● Assignment
Of all the lines in the records below, copy only those that contain the string "justify".

(Extracted data entries)
::::::::

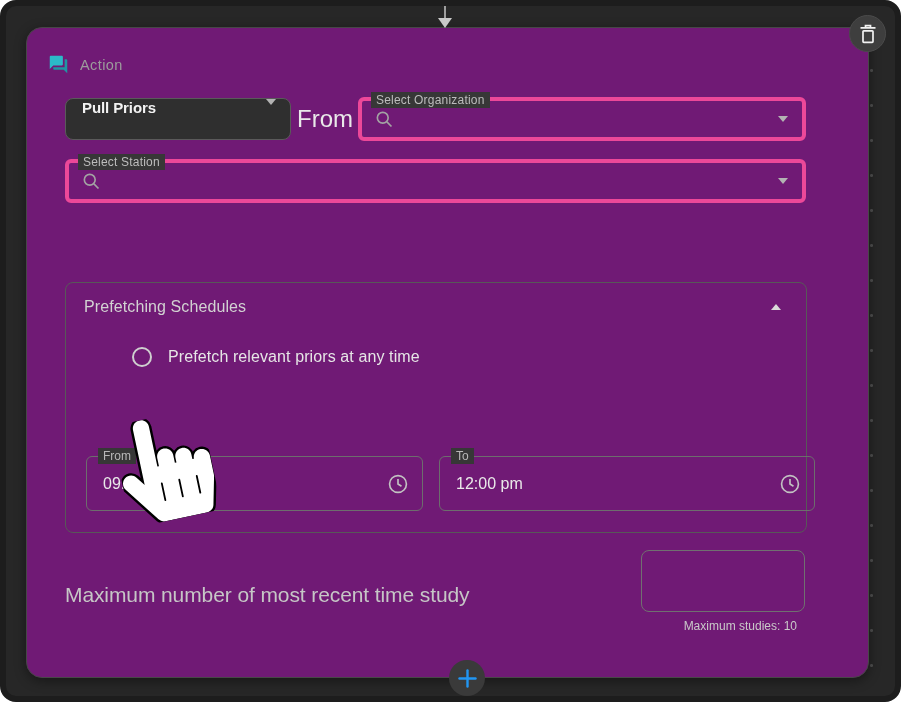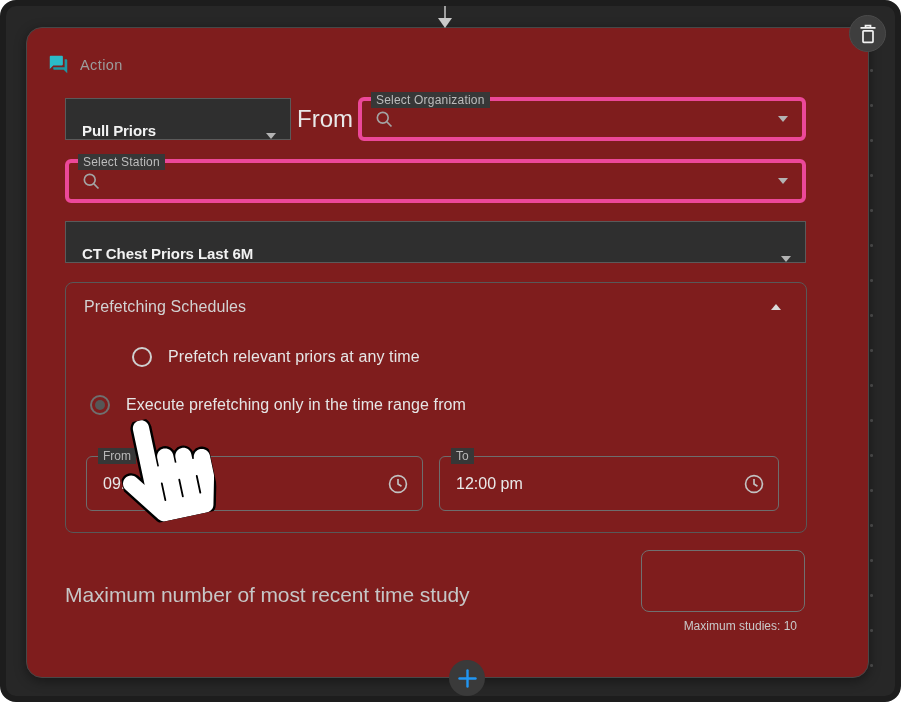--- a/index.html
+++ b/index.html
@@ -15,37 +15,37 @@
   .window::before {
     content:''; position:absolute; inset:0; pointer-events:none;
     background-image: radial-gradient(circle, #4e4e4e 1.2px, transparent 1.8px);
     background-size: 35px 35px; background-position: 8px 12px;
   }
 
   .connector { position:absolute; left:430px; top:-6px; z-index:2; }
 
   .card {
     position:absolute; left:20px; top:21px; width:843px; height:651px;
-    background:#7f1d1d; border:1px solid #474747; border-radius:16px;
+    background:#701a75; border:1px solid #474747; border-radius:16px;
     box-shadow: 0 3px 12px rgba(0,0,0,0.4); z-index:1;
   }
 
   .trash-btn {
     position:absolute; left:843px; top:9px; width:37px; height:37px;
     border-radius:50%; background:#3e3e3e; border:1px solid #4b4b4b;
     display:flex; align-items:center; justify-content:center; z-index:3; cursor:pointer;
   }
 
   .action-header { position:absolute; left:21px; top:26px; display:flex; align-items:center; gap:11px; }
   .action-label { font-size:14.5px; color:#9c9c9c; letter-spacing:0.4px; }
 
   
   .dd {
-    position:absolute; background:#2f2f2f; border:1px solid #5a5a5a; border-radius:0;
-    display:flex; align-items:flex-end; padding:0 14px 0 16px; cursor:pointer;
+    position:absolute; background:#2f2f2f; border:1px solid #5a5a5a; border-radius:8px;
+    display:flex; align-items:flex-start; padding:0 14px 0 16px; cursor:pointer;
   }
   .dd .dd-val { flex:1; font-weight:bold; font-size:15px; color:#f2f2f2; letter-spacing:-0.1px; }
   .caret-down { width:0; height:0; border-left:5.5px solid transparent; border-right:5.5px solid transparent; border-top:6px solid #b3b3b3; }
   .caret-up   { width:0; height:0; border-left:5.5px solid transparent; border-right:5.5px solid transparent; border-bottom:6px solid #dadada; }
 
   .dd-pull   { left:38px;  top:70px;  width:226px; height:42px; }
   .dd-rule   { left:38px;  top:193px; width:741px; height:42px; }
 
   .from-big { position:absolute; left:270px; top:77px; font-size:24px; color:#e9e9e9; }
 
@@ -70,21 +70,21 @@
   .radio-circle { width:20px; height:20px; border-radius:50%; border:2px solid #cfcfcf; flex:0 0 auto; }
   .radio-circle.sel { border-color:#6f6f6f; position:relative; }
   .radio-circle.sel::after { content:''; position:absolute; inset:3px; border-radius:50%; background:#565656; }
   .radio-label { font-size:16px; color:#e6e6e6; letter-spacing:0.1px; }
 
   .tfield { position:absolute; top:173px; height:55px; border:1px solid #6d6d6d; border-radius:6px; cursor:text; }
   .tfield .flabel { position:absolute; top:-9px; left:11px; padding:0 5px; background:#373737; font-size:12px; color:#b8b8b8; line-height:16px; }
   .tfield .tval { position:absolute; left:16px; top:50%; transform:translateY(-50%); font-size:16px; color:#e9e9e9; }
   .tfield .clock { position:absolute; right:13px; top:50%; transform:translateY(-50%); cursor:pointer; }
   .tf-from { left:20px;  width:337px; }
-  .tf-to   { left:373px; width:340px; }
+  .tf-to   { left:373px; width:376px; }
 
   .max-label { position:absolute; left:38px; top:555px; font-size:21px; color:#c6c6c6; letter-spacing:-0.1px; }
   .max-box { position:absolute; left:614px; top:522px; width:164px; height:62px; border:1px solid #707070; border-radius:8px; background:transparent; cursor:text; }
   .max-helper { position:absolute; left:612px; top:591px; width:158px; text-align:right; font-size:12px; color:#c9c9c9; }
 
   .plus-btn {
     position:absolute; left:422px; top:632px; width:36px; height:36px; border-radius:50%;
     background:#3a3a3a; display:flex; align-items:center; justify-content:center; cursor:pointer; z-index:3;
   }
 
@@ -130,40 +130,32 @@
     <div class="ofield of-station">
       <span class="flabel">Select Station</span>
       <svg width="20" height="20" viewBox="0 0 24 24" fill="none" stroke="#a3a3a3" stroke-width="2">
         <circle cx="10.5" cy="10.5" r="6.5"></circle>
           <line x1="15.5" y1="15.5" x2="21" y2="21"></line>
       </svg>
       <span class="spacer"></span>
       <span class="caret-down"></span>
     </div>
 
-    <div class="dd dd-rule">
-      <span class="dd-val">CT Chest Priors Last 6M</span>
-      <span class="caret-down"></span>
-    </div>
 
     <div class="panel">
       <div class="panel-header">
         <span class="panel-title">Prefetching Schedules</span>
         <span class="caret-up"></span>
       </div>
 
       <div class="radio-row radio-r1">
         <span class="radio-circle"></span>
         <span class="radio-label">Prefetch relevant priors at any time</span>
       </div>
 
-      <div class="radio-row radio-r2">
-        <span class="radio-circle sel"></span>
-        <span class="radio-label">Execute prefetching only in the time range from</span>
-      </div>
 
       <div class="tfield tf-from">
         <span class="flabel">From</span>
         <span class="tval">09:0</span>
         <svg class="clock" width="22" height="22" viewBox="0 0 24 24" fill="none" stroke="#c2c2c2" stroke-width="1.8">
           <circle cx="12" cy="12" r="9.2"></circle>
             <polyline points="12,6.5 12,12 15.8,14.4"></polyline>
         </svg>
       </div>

::::::::

● Answer for the task
     display:flex; align-items:center; justify-content:center; z-index:3; cursor:pointer;
     background:#3a3a3a; display:flex; align-items:center; justify-content:center; cursor:pointer; z-index:3;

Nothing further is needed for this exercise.